Voce greca, che significa collezione. Con questo nome sono conosciute due serie di proposizioni condannate dai papi Pio IX e Pio X. Il Sillabo di Pio X è diretto contro il modernismo (v.). Assai più famoso di questo è il Sillabo che va sotto il nome di Pio IX. Il primo, o uno dei primi a suscitare l'idea d'un atto del genere del Sillabo, fu l'arcivescovo di Perugia, il cardinale G. Pecci, poi Leone XIII, nel concilio provinciale di Spoleto, del novembre 1849. Nel 1852 la rivista Civiltà Cattolica, nella prossimità della definizione dogmatica dell'Immacolata Concezione, parlò dell'opportunità di accompagnarla con una condanna esplicita degli errori del razionalismo. L'idea piacque a Pio IX, che incaricò il cardinale R. Fornari di consultare in proposito dotte personalità ecclesiastiche e laiche, alle quali fu inviata una lettera con una serie di 28 punti di studio da tenersi presenti nella raccolta degli errori. Le risposte proposero che la condanna degli errori fosse fatta con un atto pontificio distinto dalla bolla sulla Immacolata Concezione; e allora la commissione, che aveva terminato i suoi lavori attorno a quel dogma, fu trasformata in commissione di studio e ricerca sugli errori moderni. Mentre questa stava lavorando, O.-Ph. Gerbet, vescovo di Perpignano, pubblicava nel 1860 un'istruzione pastorale contro gli errori del tempo, condannando 85 proposizioni. Tale atto piacque a Pio IX, che sottopose a una commissione più ristretta lo studio di quelle proposizioni; e l'esito fu che nel 1862 fu sottoposto al parere dei 300 vescovi accorsi a Roma un catalogo di 61 proposizioni da condannarsi con una bolla pontificia. Ma un'indiscrezione permetteva al giornale di Torino, il Mediatore, di lanciare nell'ottobre di quell'anno alle discussioni d'un pubblico passionato quelle proposizioni e la rispettiva condanna. Pio IX attese la calma, e frattanto abbandonò il progetto di condanna per mezzo di una bolla, facendo ricorso a un altro mezzo. Secondo che l'occasione portava, egli aveva già condannato tutti quegli errori in altri atti; non c'era che da estrarli dalle sue encicliche, lettere apostoliche, allocuzioni. Una nuova commissione, dopo un anno di lavoro, poté presentare un catalogo di 80 proposizioni; questo fu il Sillabo, pubblicato l'8 dicembre 1864 insieme con l'enciclica Quanta cura, e inviato a tutti i vescovi ufficialmente con una lettera del cardinale segretario di stato.
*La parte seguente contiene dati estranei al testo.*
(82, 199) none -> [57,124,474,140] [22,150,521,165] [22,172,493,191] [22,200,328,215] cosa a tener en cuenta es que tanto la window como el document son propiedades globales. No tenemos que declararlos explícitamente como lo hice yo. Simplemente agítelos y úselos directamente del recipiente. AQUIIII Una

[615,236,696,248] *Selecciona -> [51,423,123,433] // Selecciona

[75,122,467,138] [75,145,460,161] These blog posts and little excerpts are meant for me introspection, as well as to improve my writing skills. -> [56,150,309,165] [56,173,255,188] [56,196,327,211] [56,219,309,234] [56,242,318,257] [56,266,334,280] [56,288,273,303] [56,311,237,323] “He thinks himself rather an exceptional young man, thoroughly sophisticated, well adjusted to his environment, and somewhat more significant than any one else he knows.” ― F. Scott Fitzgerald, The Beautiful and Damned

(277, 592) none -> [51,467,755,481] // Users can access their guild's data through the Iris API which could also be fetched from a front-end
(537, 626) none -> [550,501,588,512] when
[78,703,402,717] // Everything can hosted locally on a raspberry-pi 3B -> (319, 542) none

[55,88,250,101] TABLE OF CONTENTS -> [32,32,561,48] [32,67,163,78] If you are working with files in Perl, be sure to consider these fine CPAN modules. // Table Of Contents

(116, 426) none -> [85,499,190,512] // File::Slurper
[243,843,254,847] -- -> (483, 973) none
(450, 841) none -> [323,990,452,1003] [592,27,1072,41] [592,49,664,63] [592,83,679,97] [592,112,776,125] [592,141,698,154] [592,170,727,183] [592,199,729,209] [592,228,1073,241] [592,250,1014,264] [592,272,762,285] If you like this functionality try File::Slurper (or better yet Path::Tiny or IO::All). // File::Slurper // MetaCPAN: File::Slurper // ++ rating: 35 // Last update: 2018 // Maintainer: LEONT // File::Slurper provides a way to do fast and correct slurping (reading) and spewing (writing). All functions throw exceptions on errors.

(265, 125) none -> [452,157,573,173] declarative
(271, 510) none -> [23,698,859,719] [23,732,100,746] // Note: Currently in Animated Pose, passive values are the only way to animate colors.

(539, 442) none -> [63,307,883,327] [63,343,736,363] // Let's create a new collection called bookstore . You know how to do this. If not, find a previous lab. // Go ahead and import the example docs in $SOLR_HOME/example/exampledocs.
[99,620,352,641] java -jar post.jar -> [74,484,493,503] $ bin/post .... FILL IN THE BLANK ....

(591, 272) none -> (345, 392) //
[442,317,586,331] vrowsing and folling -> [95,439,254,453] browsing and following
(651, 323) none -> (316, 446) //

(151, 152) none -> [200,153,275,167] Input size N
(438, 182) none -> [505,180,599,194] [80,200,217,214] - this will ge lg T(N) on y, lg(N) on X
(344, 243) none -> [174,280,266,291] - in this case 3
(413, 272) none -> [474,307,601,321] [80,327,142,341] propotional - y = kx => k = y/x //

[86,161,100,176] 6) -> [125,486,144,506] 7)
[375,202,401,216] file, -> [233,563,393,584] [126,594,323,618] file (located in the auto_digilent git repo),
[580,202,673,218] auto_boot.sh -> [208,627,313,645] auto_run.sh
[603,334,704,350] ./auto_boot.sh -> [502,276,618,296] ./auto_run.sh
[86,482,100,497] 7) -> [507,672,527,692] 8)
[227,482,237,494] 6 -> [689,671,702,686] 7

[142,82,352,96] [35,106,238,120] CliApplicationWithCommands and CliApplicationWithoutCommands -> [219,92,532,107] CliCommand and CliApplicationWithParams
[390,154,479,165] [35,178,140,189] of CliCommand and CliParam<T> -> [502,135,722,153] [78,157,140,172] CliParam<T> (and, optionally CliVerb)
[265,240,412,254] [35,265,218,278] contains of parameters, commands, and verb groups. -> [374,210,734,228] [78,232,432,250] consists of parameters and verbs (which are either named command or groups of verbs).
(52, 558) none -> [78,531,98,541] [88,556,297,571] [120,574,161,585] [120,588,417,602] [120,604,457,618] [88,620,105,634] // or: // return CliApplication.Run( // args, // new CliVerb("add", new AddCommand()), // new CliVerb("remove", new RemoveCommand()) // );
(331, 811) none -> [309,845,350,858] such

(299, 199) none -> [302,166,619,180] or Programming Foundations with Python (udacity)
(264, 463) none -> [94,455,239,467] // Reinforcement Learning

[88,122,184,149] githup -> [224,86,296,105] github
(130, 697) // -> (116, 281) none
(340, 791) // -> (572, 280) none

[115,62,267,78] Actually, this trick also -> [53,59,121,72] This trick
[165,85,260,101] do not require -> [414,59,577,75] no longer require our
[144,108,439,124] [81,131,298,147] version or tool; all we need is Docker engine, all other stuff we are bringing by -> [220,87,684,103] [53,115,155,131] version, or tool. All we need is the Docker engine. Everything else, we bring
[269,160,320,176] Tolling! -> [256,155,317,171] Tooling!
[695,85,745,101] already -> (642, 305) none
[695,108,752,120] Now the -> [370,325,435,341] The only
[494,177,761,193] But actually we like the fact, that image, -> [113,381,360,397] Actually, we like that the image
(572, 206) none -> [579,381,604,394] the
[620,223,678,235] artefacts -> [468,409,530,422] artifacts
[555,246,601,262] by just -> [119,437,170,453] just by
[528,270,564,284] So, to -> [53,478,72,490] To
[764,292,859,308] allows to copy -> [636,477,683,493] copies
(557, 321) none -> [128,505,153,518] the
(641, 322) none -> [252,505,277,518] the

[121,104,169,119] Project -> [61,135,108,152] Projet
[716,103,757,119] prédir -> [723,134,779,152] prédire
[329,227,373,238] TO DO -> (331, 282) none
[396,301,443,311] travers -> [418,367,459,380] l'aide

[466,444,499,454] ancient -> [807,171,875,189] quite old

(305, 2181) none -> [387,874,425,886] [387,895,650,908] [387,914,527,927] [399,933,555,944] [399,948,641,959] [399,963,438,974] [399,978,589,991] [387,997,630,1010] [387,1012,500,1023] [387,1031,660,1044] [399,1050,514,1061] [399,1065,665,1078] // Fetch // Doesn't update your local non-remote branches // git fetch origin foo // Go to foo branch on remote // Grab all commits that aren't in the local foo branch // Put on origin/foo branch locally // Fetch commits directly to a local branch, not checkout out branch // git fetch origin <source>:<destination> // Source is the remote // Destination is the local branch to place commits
Il Sillabo può essere diviso in 9 gruppi distinti di proposizioni, riguardanti errori e teorie diverse: 1. Panteismo, naturalismo, e razionalismo assoluto (prop.1-7); 2. Razionalismo moderato (8-14); 3. Indifferentismo e latitudinarismo (15-18); 4. La Chiesa, i suoi diritti e privilegi (19-38); 5. La società civile in sé stessa e nei suoi rapporti con la Chiesa (39-55); 6. L'etica naturale e cristiana (56-64); 7. Il matrimonio (65-74); 8. Sovranità temporale del romano pontefice (75-76); 9. Liberalismo moderno (77-80). Vengono così condannati gli errori dei panteisti neganti l'esistenza d'un Dio personale e distinto; dei razionalisti, che fanno la ragione umana suprema norma di ogni verità, indipendente da ogni rivelazione superiore; degli indifferentisti, che dicono buona qualsiasi religione; dei regalisti, liberali e statolatri, che sostengono lo stato origine e fonte di tutti i diritti, e a lui vogliono soggetta anche la Chiesa con la sua gerarchia e il suo magistero; dei fautori della libera morale, nonché di quelli che asseriscono il diritto altro non essere che un fatto materiale, sostenuto da forze materiali prevalenti; di coloro che negano al matrimonio la dignità di sacramento, e lo vogliono in tutto sottoposto all'autorità civile, che può anche scioglierlo; e finalmente, di quelli che vogliono piena separazione tra la Chiesa e lo Stato, e che sia concessa a tutte le religioni la stessa libertà che alla cattolica.

Quanto al valore dogmatico, non si può dire con certezza che il Sillabo sia una definizione ex-cathedra; i teologi sono discordi; tuttavia, se non si può ritenere come un atto emanato dal papa secondo il grado supremo della sua autorità di maestro, e cioè con il carisma dell'infallibilità, non è meno certo che esso importa una regola di dottrina, proposta come strettamente e universalmente obbligatoria dalla suprema autorità; e perciò tutti ì fedeli sono tenuti in coscienza a sottomettervisi.